To this end, the Office of Science and Technology Policy recently published a Notice of Request For Information (RFI) on Public and Private Sector Uses of Biometric Technologies. To meet the Ethical Use of Biometrics challenge, our policy makers must provide guard rails for the use of biometrics technologies in both the public- and private-sectors which are use-case specific. That is, similar to the FDA’s 12-step approval process for drugs to be considered safe and effective, before any drug can be released to the market for a specific, on-label use, it must go through a process that includes rigorous testing, with independent review, to demonstrate safety and efficacy, as well as post-approval monitoring.
Challenge 2 – Trusted, Remote Authentication
The Trust Over IP (ToIP) Foundation was established to simplify and standardize how trust is established over a digital network [PDF] or using digital tools (whether online or disconnected) by expanding the opportunities of digital trust by bringing a unified stack of standards for technical interoperability—the same approach that has been successful with the Internet and the Web— together with a unified model for expressing the rules and policies (“governance”) by which people and organizations can cooperate to achieve trust.
ToIP provides guidance, frameworks, and other assets to obviate the need for entities such as the IRS to rely on a single, private-industry contractor’s centralized solution to enable U.S. citizens to strongly prove their digital identities—any more than they would need to rely on a single company to provide them access to the Internet. Instead, like the Internet, the open standards-based ToIP stack (depicted below from the interactive model) would enable citizens to use any digital wallet, any verifiable credentials, and any privacy-respecting biometric verification technologies that meet the requirements of the IRS (as published in their governance framework) to prove a citizen’s identity and give them safe access to their tax records.

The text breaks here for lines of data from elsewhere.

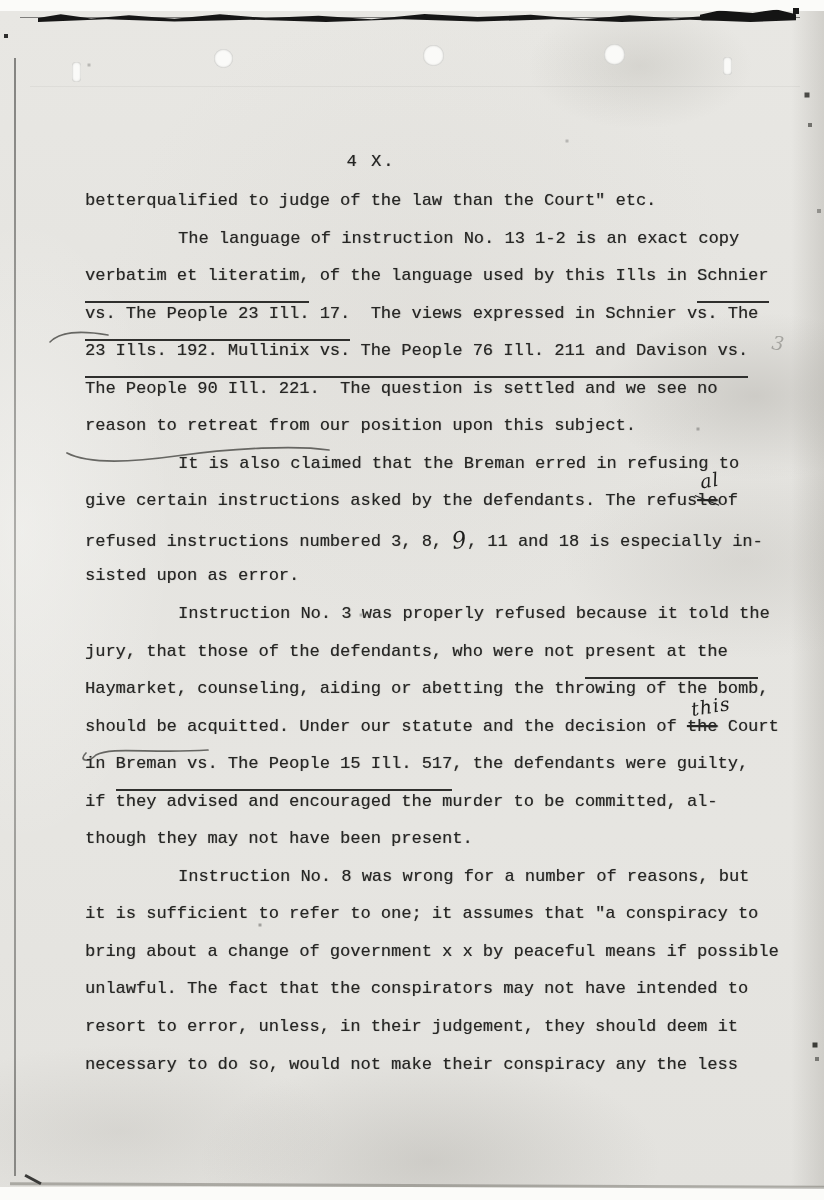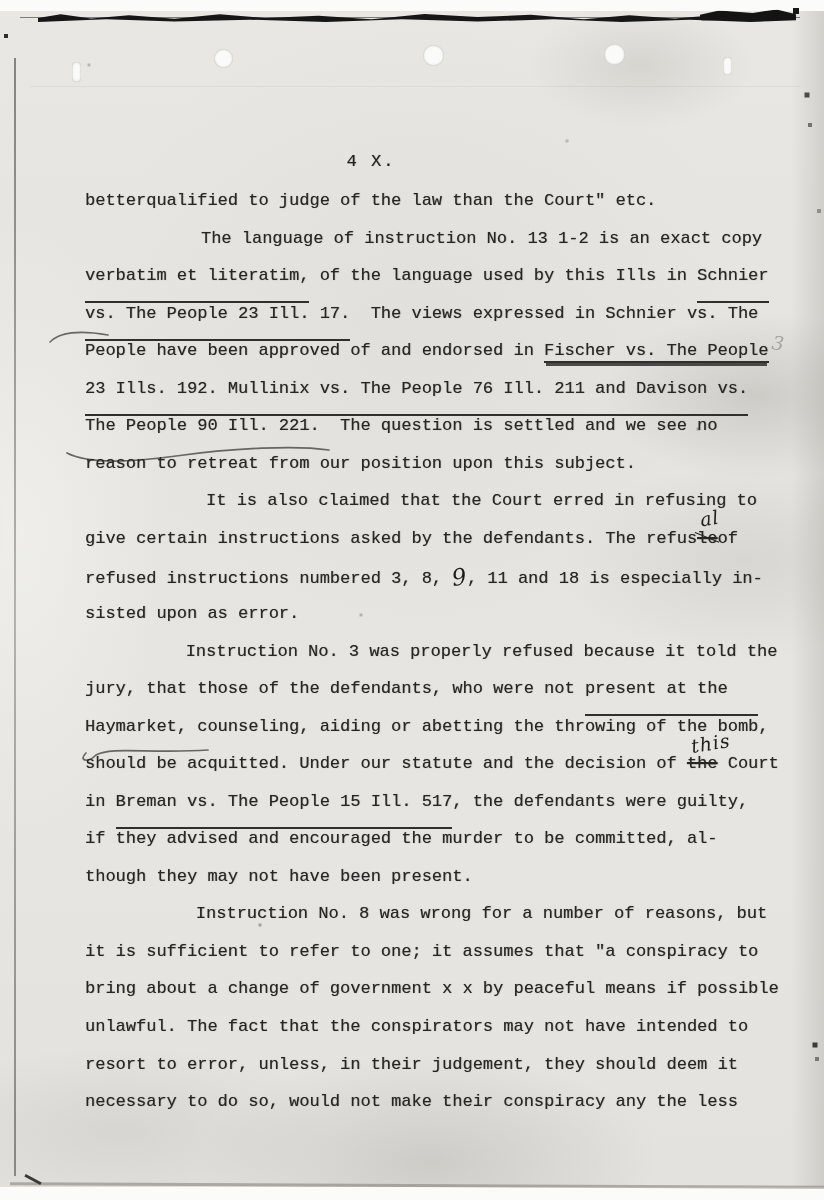--- a/index.html
+++ b/index.html
@@ -64,21 +64,21 @@
     position:absolute;left:0;top:152px;width:712px;text-align:center;z-index:5;
     font-size:17px;letter-spacing:2px;color:#242422;padding-left:30px;box-sizing:border-box;
     text-shadow:0.4px 0.4px 0.7px rgba(25,25,25,0.55);
   }
   .lines{
     position:absolute;left:85px;top:189px;width:700px;z-index:5;
     font-size:17px;color:#262624;
     text-shadow:0.4px 0.4px 0.8px rgba(28,28,26,0.5);
   }
   .line{height:37.56px;line-height:23px;white-space:pre;}
-  .line.indent{padding-left:93px;text-align:center;}
+  .line.indent{padding-left:93px;}
   .u{border-bottom:2px solid #2f2f2d;padding-bottom:16px;}
   .uu{border-bottom:2px solid #2f2f2d;padding-bottom:1px;box-shadow:0 5px 0 -2px rgba(47,47,45,0.85);}
   .struck{position:relative;text-decoration:line-through;text-decoration-thickness:2px;}
   .struckx{position:relative;text-decoration:line-through;text-decoration-thickness:1.5px;}
   .struckx::after{content:"";position:absolute;left:-3px;right:-3px;top:45%;border-top:1.6px solid #222;
     transform:rotate(22deg);}
   .hand{display:inline-block;font-family:"DejaVu Serif",serif;font-style:italic;font-size:23px;
     transform:translateY(2px) rotate(-8deg);text-shadow:none;color:#1d1d1b;}
   .hand-above{position:absolute;top:-22px;left:15%;font-family:"DejaVu Serif",serif;font-style:italic;
     font-size:19px;transform:rotate(-9deg);white-space:nowrap;color:#1d1d1b;text-decoration:none;
@@ -120,25 +120,24 @@
   <path d="M10,9 C2,17 12,19 20,11 C36,2 74,10 132,6" fill="none" stroke="rgba(70,70,66,0.8)" stroke-width="1.7" stroke-linecap="round"></path>
 </svg>
 <span class="margin-mark">3</span>
 
 <div class="page-number">4 X.</div>
 <div class="lines">
     <div class="line"><span>betterqualified to judge of the law than the Court" etc.</span></div>
     <div class="line indent"><span>The language of instruction No. 13 1-2 is an exact copy</span></div>
     <div class="line"><span class="u">verbatim et literatim,</span><span> of the language used by this Ills in </span><span class="u">Schnier</span></div>
     <div class="line"><span class="u">vs. The People 23 Ill. 17.</span><span>  The views expressed in Schnier vs. The</span></div>
-    <div class="line"><span>People have been approved of and endorsed in </span><span class="uu">Fischer vs. The People</span></div>
     <div class="line"><span class="u">23 Ills. 192. Mullinix vs. The People 76 Ill. 211 and Davison vs.</span></div>
     <div class="line"><span>The People 90 Ill. 221.  The question is settled and we see no</span></div>
     <div class="line"><span>reason to retreat from our position upon this subject.</span></div>
-    <div class="line indent"><span>It is also claimed that the Court erred in refusing to</span></div>
+    <div class="line indent"><span>It is also claimed that the Breman erred in refusing to</span></div>
     <div class="line"><span>give certain instructions asked by the defendants. The refus</span><span class="struckx">le<span class="hand-above">al</span></span><span>of</span></div>
     <div class="line"><span>refused instructions numbered 3, 8, </span><span class="hand">9</span><span>, 11 and 18 is especially in-</span></div>
     <div class="line"><span>sisted upon as error.</span></div>
     <div class="line indent"><span>Instruction No. 3 was properly refused because it told the</span></div>
     <div class="line"><span>jury, that those of the defendants, who were not </span><span class="u">present at the   </span></div>
     <div class="line"><span>Haymarket, counseling, aiding or abetting the throwing of the bomb,</span></div>
     <div class="line"><span>should be acquitted. Under our statute and the decision of </span><span class="struck">the<span class="hand-above">this</span></span><span> Court</span></div>
     <div class="line"><span>in </span><span class="u">Breman vs. The People 15 Ill. 517</span><span>, the defendants were guilty,</span></div>
     <div class="line"><span>if they advised and encouraged the murder to be committed, al-</span></div>
     <div class="line"><span>though they may not have been present.</span></div>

There are experts within the US Government that are familiar with, supporting, and promoting the standards associated with decentralized digital identity. They, along with many others internationally, support related ecosystems that enable entities to establish verifiable trust to issue cryptographically verifiable identity attributes that remain in the possession and control of the individual who may then selectively disclose cryptographically verifiable proofs (with or without the underlying identity attributes) through secure channels to verifiers that have established trust.
Where a citizen has a Foundational Identity through a government sanctioned identity proofing process – where the sanctioned entity, as per this NIST Special Publication, was able to “Resolve a claimed identity to a single, unique identity within the context of the population…”, e.g., passport, REALID driver’s license, that Foundational Identity should be used to authenticate an identity claim for each Functional Identity activity like paying taxes, voting, opening a bank account, receiving COVID-19 vaccination, or receiving a COVID-19 vaccination credential.
The ToIP trust ecosystem enables individuals to authenticate themselves using their trusted, cryptographically verifiable Foundational Identity and share cryptographically verifiable Functional Identity proofs without intermediation.
Conclusion
Instead of pushing proprietary, privacy-diminishing, honey-pot creating solutions, the IRS should strive for open standards-based, interoperable solutions where the individual is in possession and control of their cryptographically verifiable identity attributes (versus a single, private-sector vendor) as are the members of the ToIP Foundation.